§ What you have to do: In the records below, the line with "(91, 73) none" opens the range and the line with "[118,157,151,171] blury ->" closes it; print that range exactly and nothing else.

§ Data:

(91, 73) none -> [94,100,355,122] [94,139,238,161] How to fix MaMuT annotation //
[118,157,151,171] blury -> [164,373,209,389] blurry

==

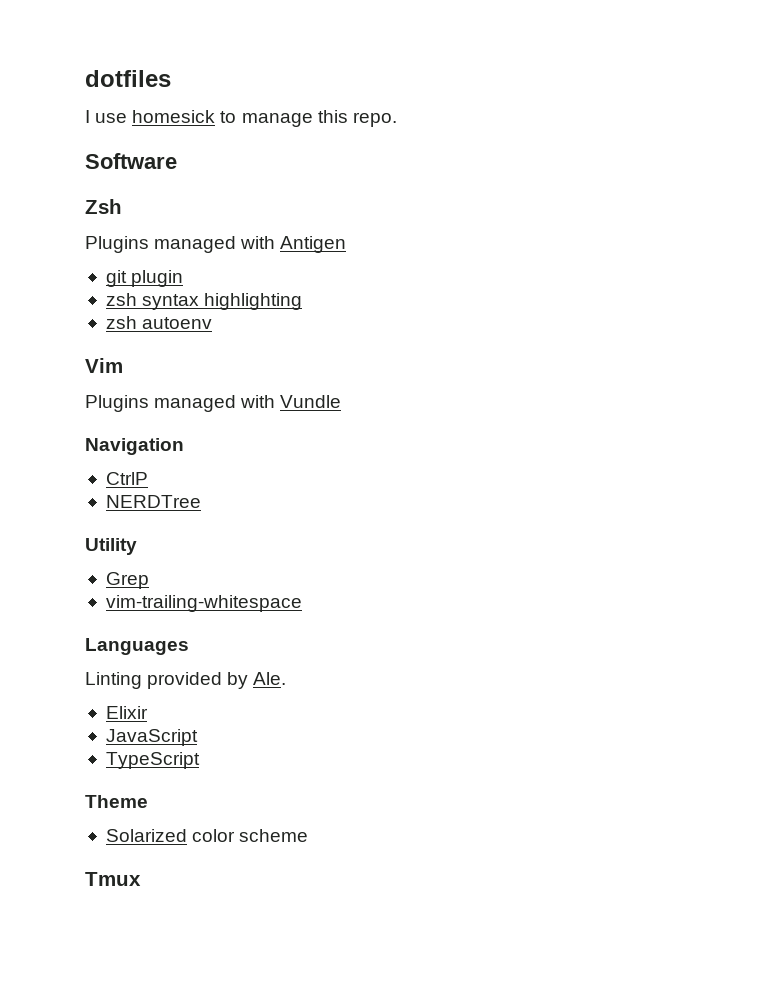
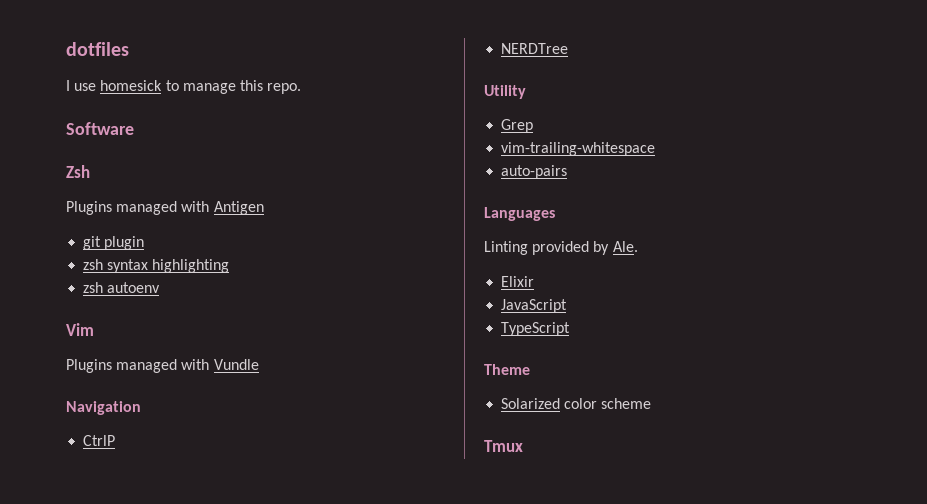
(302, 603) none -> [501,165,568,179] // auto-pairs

---

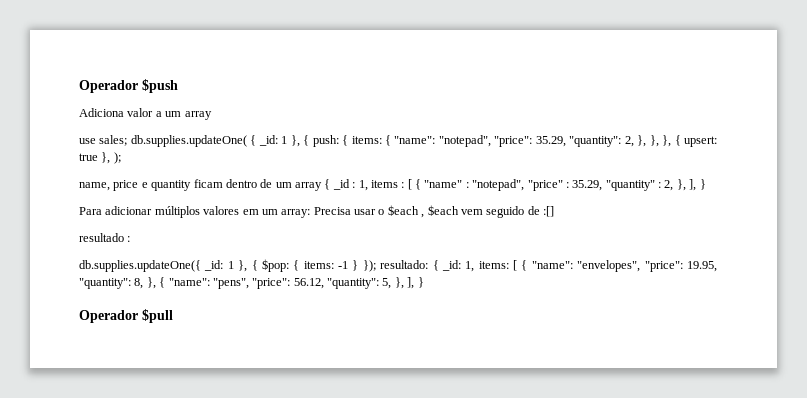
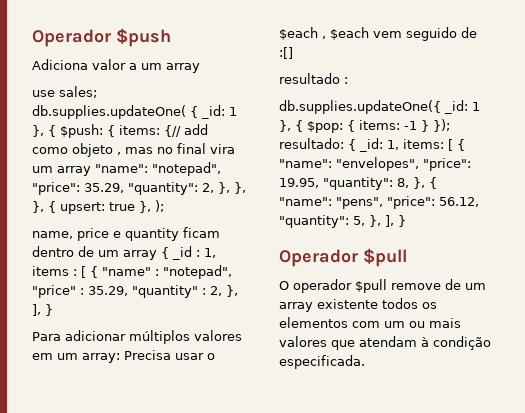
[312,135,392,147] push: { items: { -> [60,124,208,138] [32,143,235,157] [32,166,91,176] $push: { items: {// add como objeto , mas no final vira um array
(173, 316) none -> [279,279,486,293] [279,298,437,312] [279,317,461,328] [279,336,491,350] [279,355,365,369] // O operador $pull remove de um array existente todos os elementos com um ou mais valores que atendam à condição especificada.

§ Your response:
(91, 73) none -> [94,100,355,122] [94,139,238,161] How to fix MaMuT annotation //
[118,157,151,171] blury -> [164,373,209,389] blurry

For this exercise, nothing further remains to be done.